[WORK TASK]: Each record, word for word and stripped of pictures, is what the answer should contain.

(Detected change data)
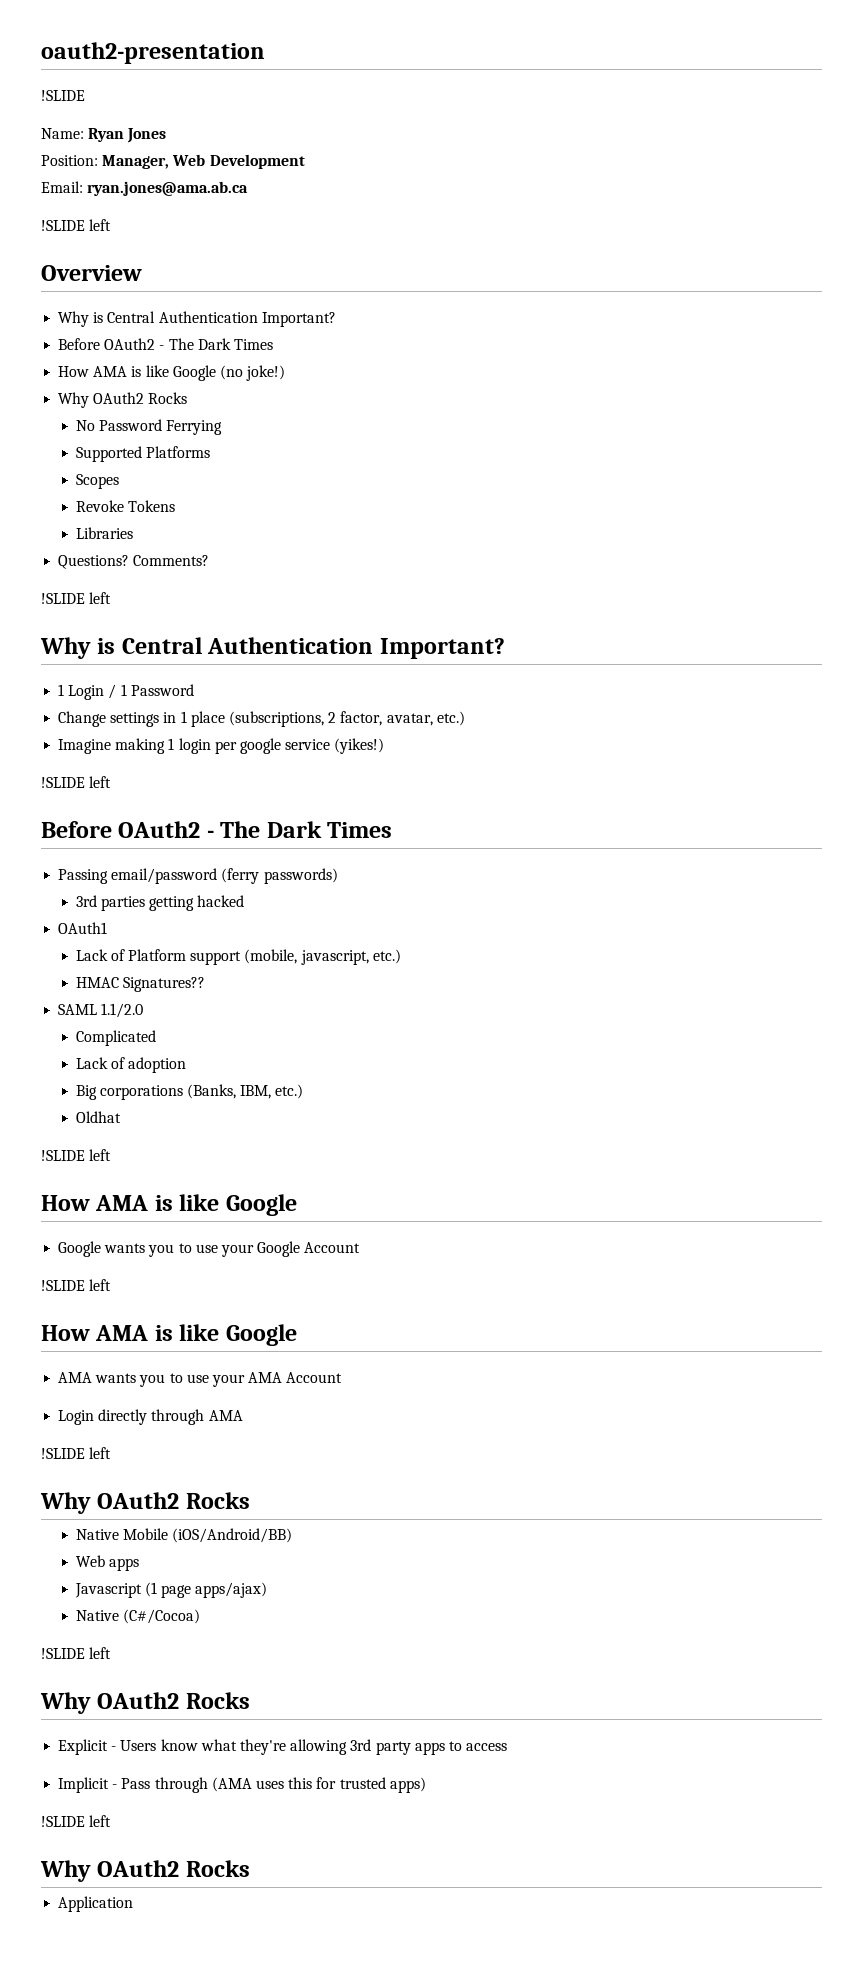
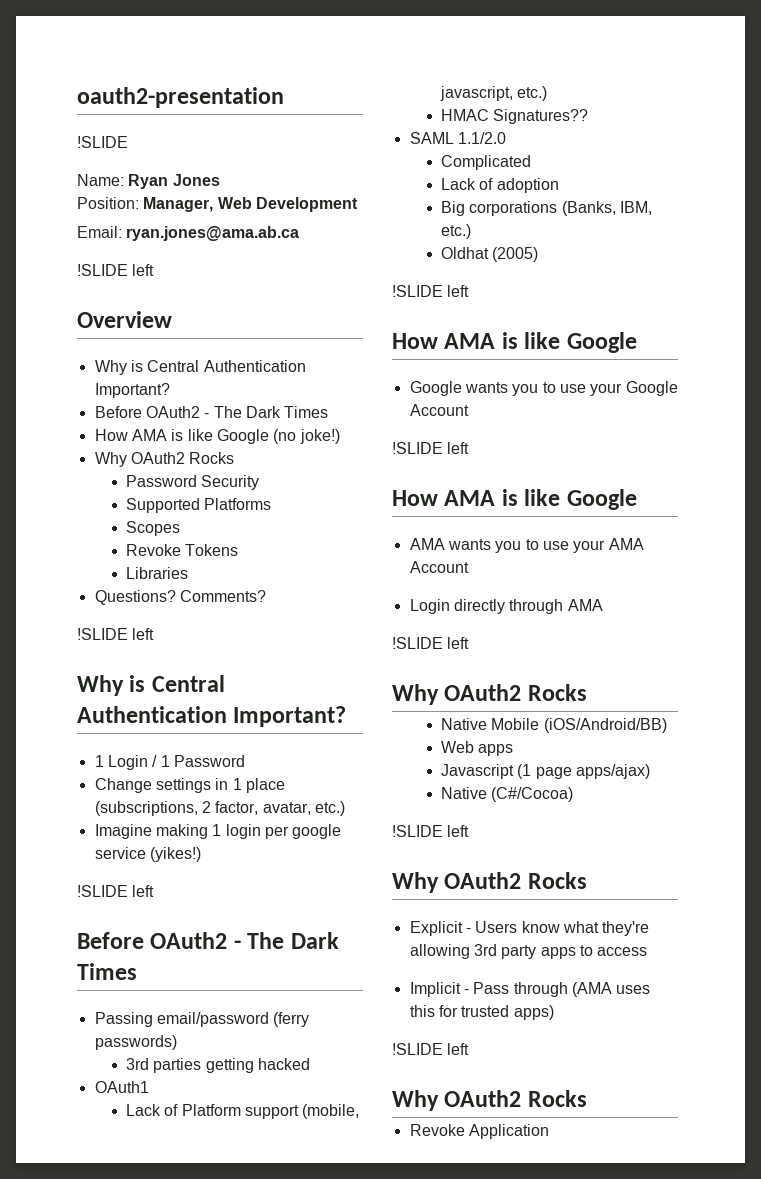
[75,419,222,435] No Password Ferrying -> [126,475,260,490] Password Security
(121, 1117) none -> [492,247,539,262] (2005)
(250, 1868) none -> [409,1124,465,1136] Revoke

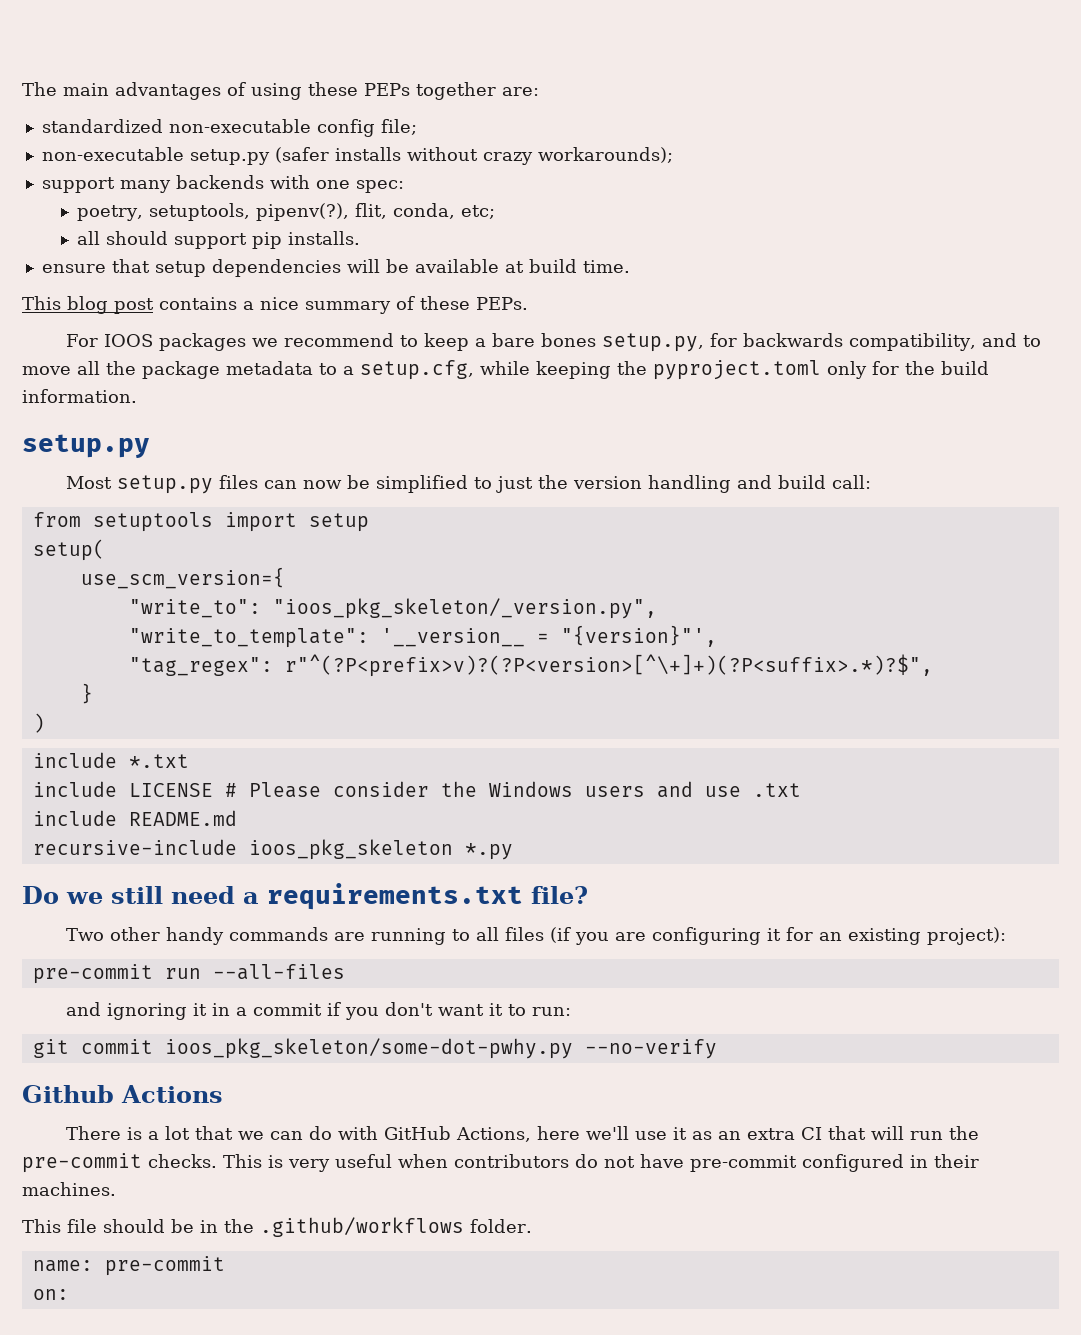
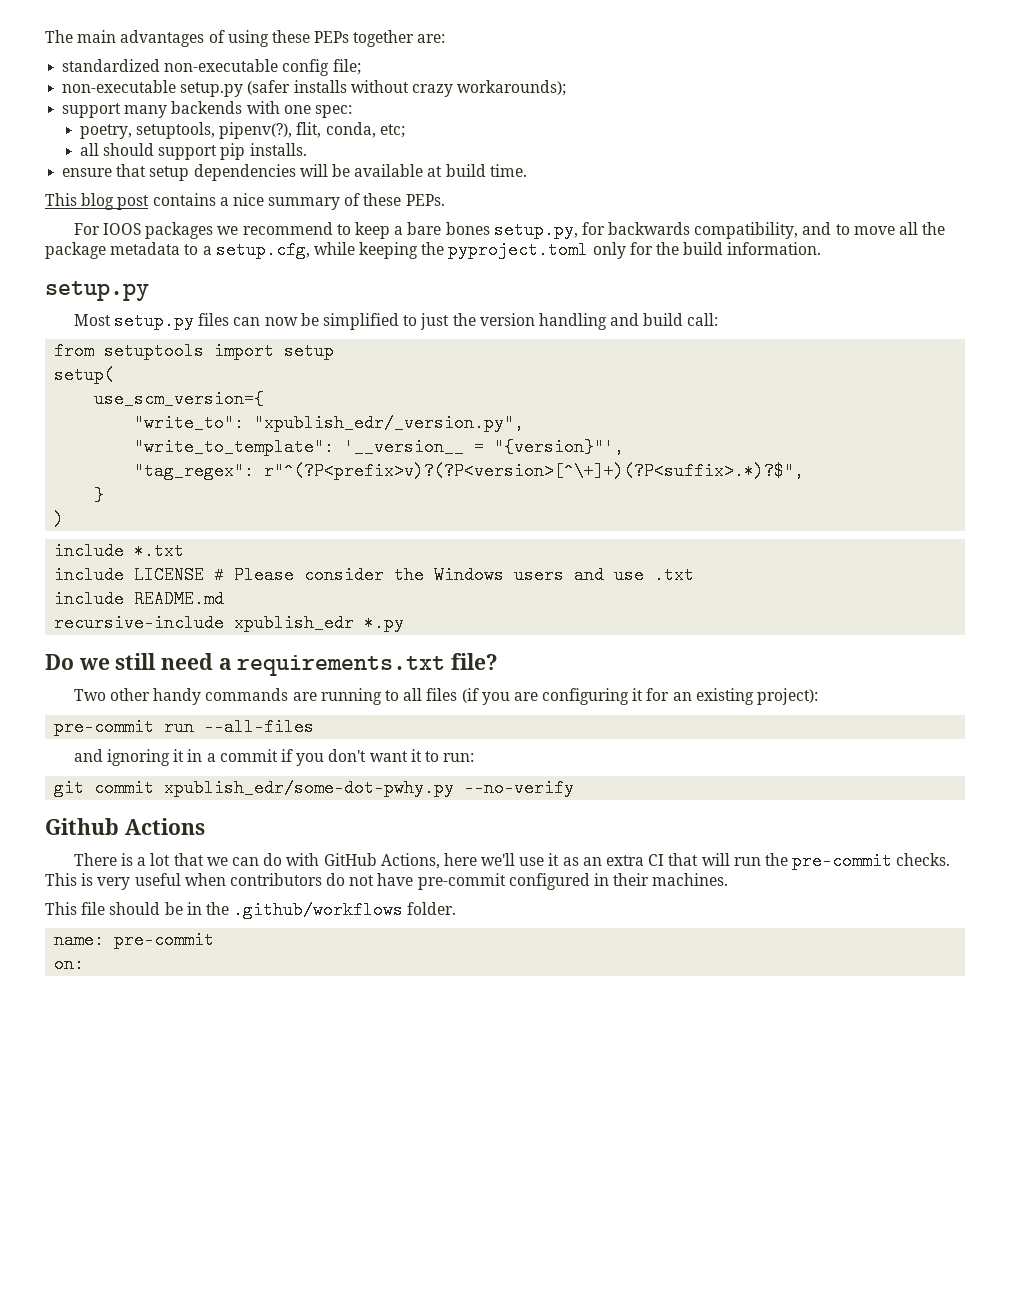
[272,598,657,619] "ioos_pkg_skeleton/_version.py", -> [254,414,525,432] "xpublish_edr/_version.py",
[248,839,453,860] ioos_pkg_skeleton -> [234,614,355,632] xpublish_edr
[164,1038,573,1059] ioos_pkg_skeleton/some-dot-pwhy.py -> [164,779,455,797] xpublish_edr/some-dot-pwhy.py

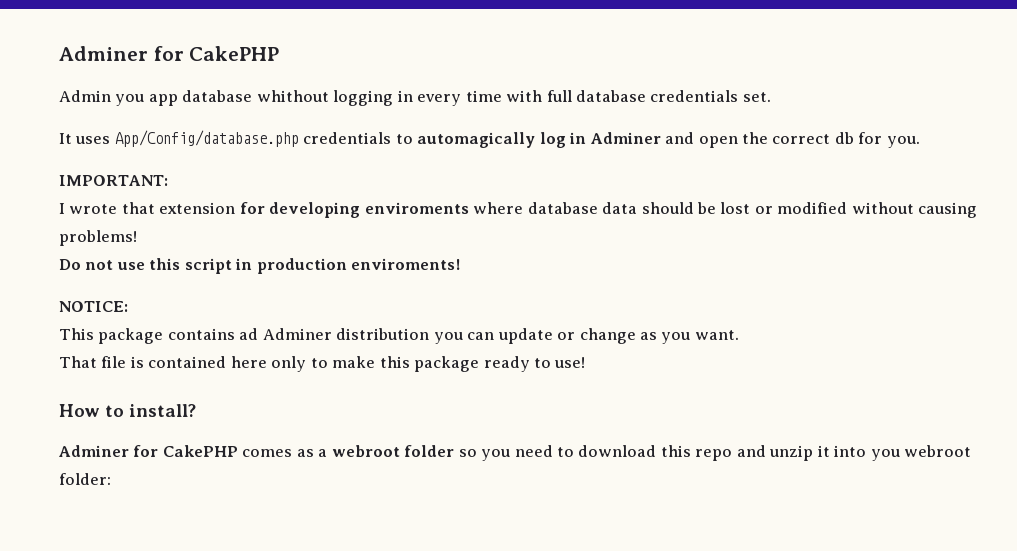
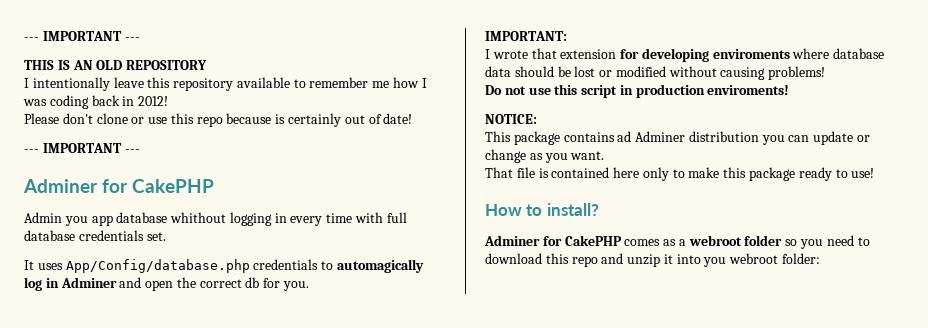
(59, 53) none -> [24,31,140,41] [24,60,208,70] [24,77,427,91] [23,95,169,109] [24,113,413,127] [24,143,140,153] --- IMPORTANT --- // THIS IS AN OLD REPOSITORY // I intentionally leave this repository available to remember me how I was coding back in 2012! // Please don't clone or use this repo because is certainly out of date! // --- IMPORTANT --- //

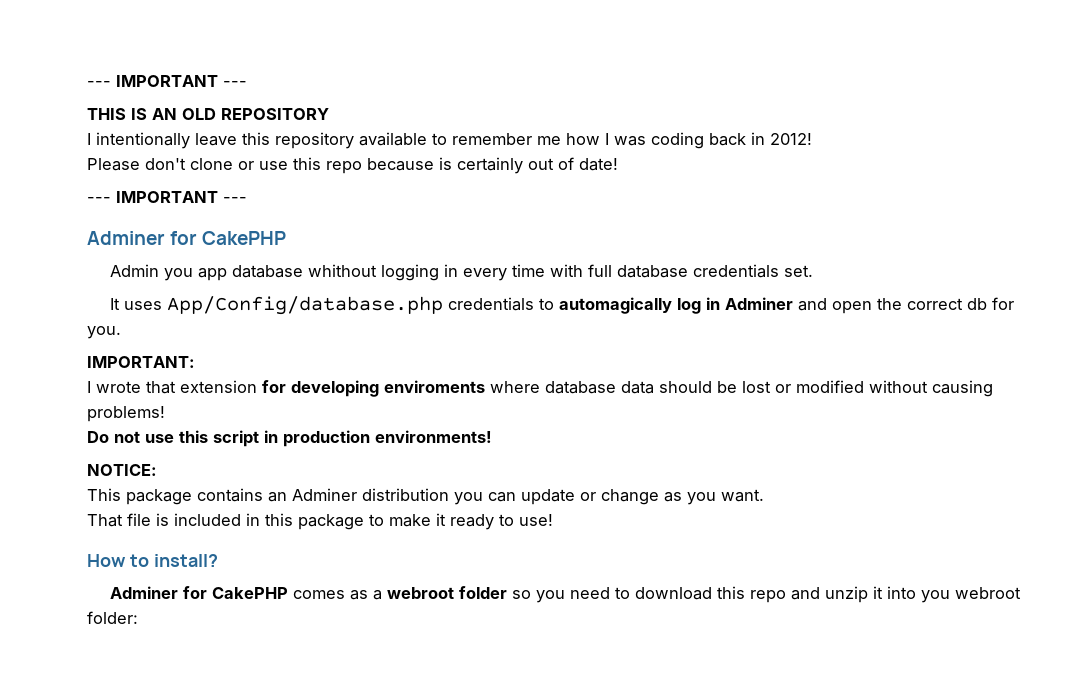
[707,85,790,95] enviroments! -> [375,430,492,443] environments!
[617,131,632,142] ad -> [268,492,287,502] an
[551,167,796,181] contained here only to make this package -> [174,513,446,530] included in this package to make it

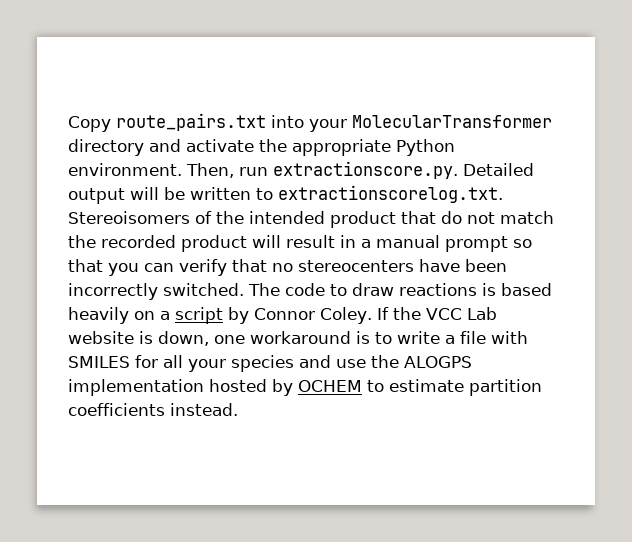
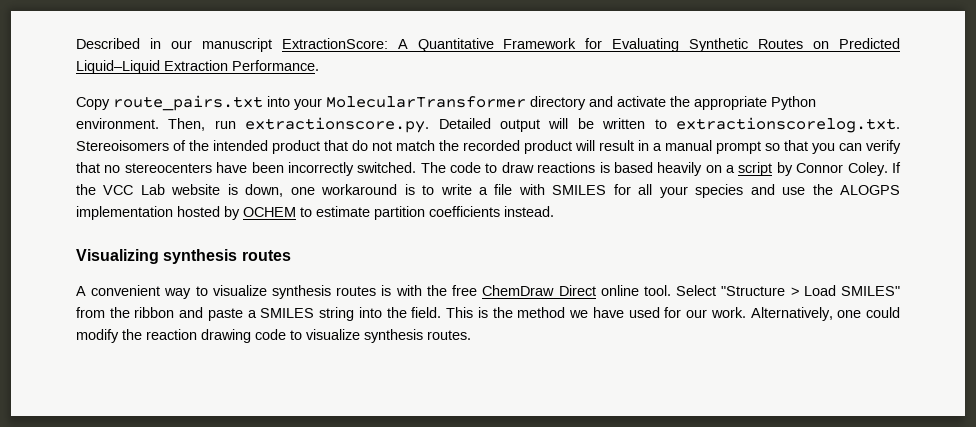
(68, 124) none -> [76,38,900,52] [76,60,319,74] Described in our manuscript ExtractionScore: A Quantitative Framework for Evaluating Synthetic Routes on Predicted Liquid–Liquid Extraction Performance. //
(238, 409) none -> [76,249,291,264] [76,285,901,299] [76,307,901,321] [76,329,471,343] // Visualizing synthesis routes // A convenient way to visualize synthesis routes is with the free ChemDraw Direct online tool. Select "Structure > Load SMILES" from the ribbon and paste a SMILES string into the field. This is the method we have used for our work. Alternatively, one could modify the reaction drawing code to visualize synthesis routes.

[SOLUTION FOR THIS TASK]:
[75,419,222,435] No Password Ferrying -> [126,475,260,490] Password Security
(121, 1117) none -> [492,247,539,262] (2005)
(250, 1868) none -> [409,1124,465,1136] Revoke

[272,598,657,619] "ioos_pkg_skeleton/_version.py", -> [254,414,525,432] "xpublish_edr/_version.py",
[248,839,453,860] ioos_pkg_skeleton -> [234,614,355,632] xpublish_edr
[164,1038,573,1059] ioos_pkg_skeleton/some-dot-pwhy.py -> [164,779,455,797] xpublish_edr/some-dot-pwhy.py

(59, 53) none -> [24,31,140,41] [24,60,208,70] [24,77,427,91] [23,95,169,109] [24,113,413,127] [24,143,140,153] --- IMPORTANT --- // THIS IS AN OLD REPOSITORY // I intentionally leave this repository available to remember me how I was coding back in 2012! // Please don't clone or use this repo because is certainly out of date! // --- IMPORTANT --- //

[707,85,790,95] enviroments! -> [375,430,492,443] environments!
[617,131,632,142] ad -> [268,492,287,502] an
[551,167,796,181] contained here only to make this package -> [174,513,446,530] included in this package to make it

(68, 124) none -> [76,38,900,52] [76,60,319,74] Described in our manuscript ExtractionScore: A Quantitative Framework for Evaluating Synthetic Routes on Predicted Liquid–Liquid Extraction Performance. //
(238, 409) none -> [76,249,291,264] [76,285,901,299] [76,307,901,321] [76,329,471,343] // Visualizing synthesis routes // A convenient way to visualize synthesis routes is with the free ChemDraw Direct online tool. Select "Structure > Load SMILES" from the ribbon and paste a SMILES string into the field. This is the method we have used for our work. Alternatively, one could modify the reaction drawing code to visualize synthesis routes.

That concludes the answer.